[User interface change data]
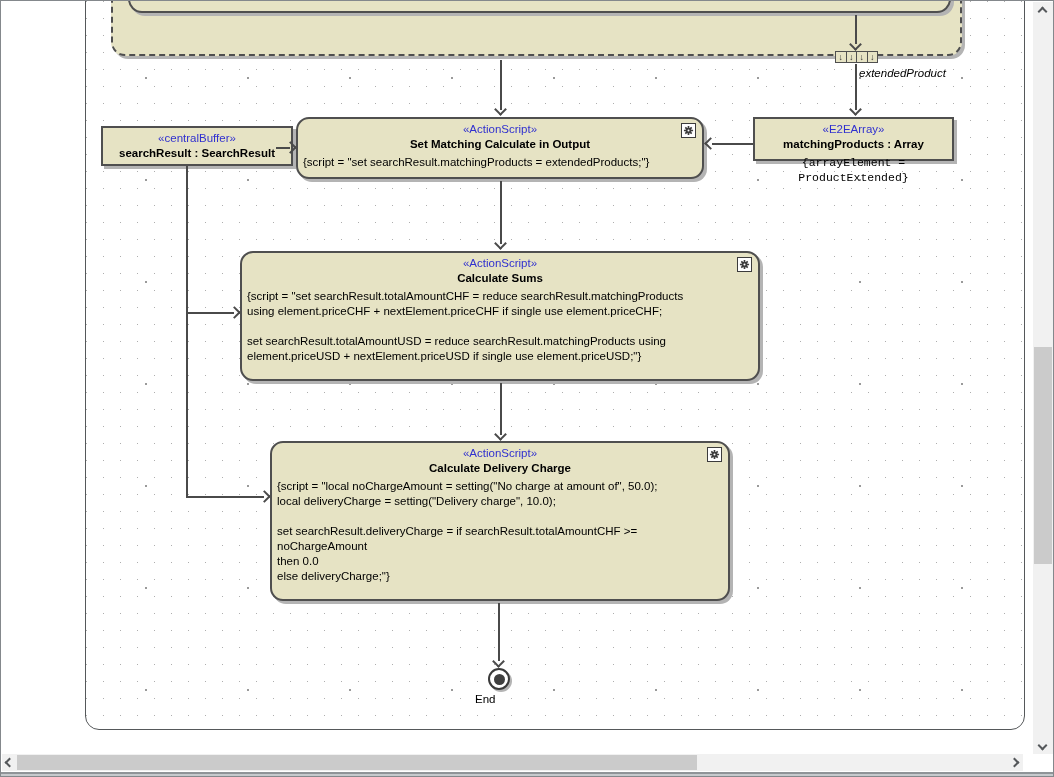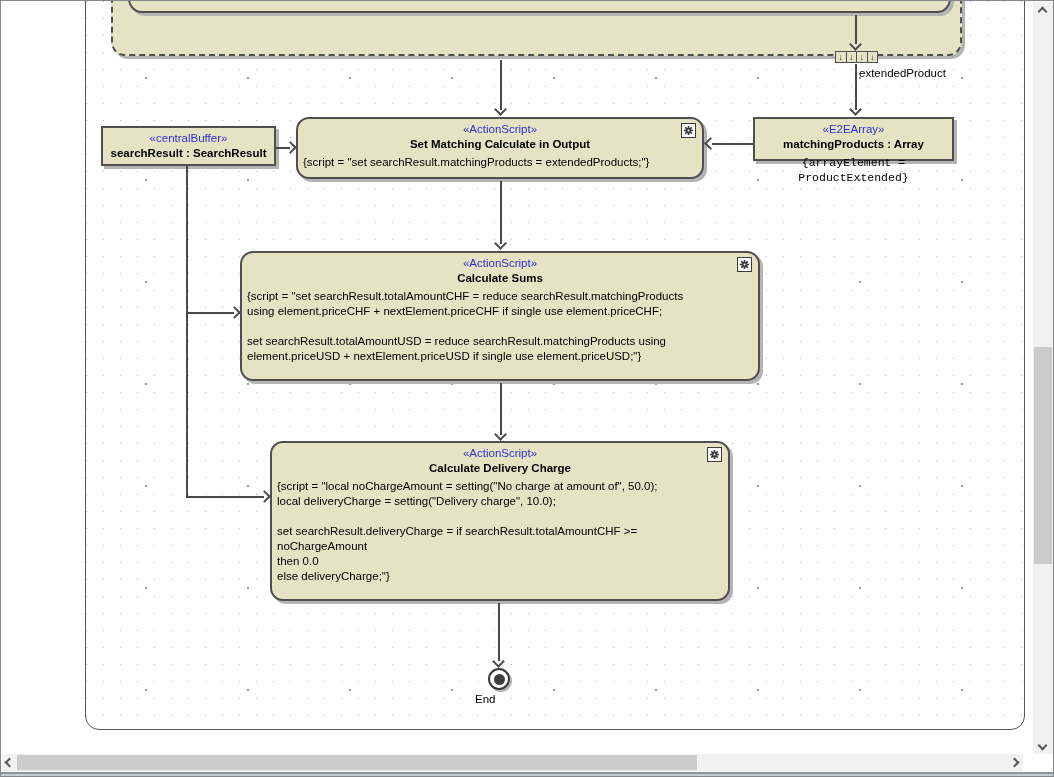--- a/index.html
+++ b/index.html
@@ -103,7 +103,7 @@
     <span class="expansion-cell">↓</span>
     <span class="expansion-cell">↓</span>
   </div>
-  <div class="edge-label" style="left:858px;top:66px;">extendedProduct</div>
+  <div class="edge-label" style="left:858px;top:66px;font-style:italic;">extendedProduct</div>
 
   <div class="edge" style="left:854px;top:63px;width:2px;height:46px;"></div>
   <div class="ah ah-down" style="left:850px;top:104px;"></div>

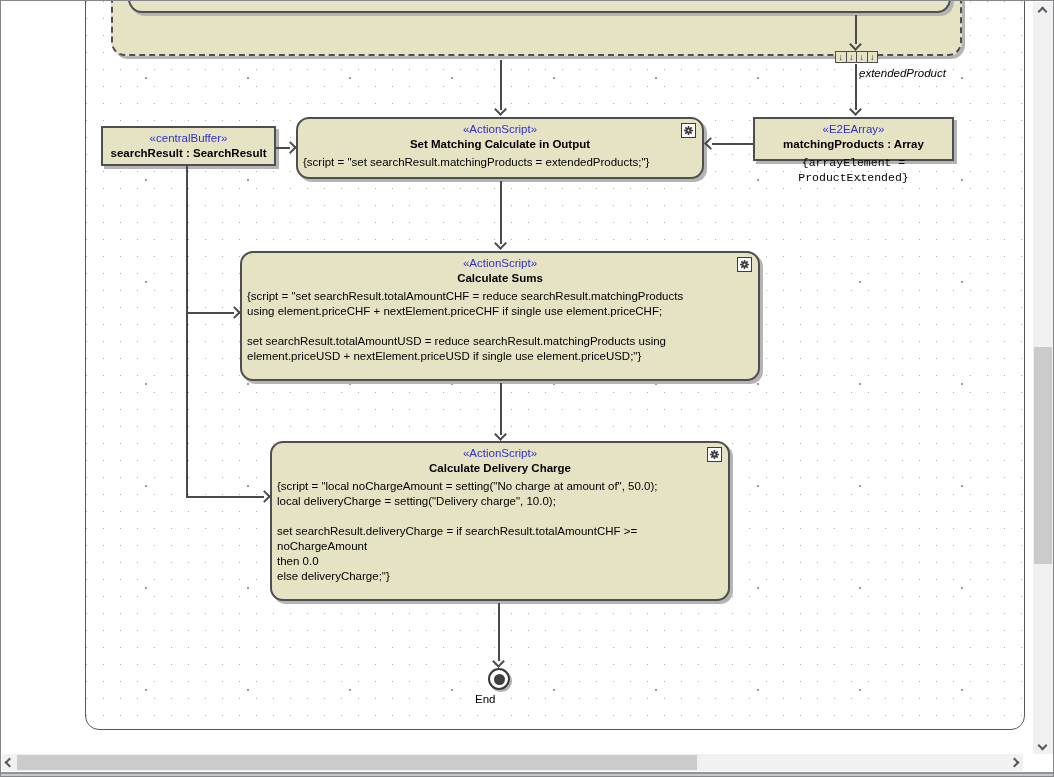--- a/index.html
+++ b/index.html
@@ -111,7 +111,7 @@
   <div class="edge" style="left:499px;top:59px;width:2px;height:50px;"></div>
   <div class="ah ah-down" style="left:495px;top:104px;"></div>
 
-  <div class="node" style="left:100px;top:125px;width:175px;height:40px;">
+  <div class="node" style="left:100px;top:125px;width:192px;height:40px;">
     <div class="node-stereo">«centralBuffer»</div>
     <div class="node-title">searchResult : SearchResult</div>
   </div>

EXERCISE PROMPT -
For the word "node", find all matching lines in the entries above and copy them out.

OUTPUT FOR THIS TASK -
-  <div class="node" style="left:100px;top:125px;width:175px;height:40px;">
+  <div class="node" style="left:100px;top:125px;width:192px;height:40px;">
     <div class="node-stereo">«centralBuffer»</div>
     <div class="node-title">searchResult : SearchResult</div>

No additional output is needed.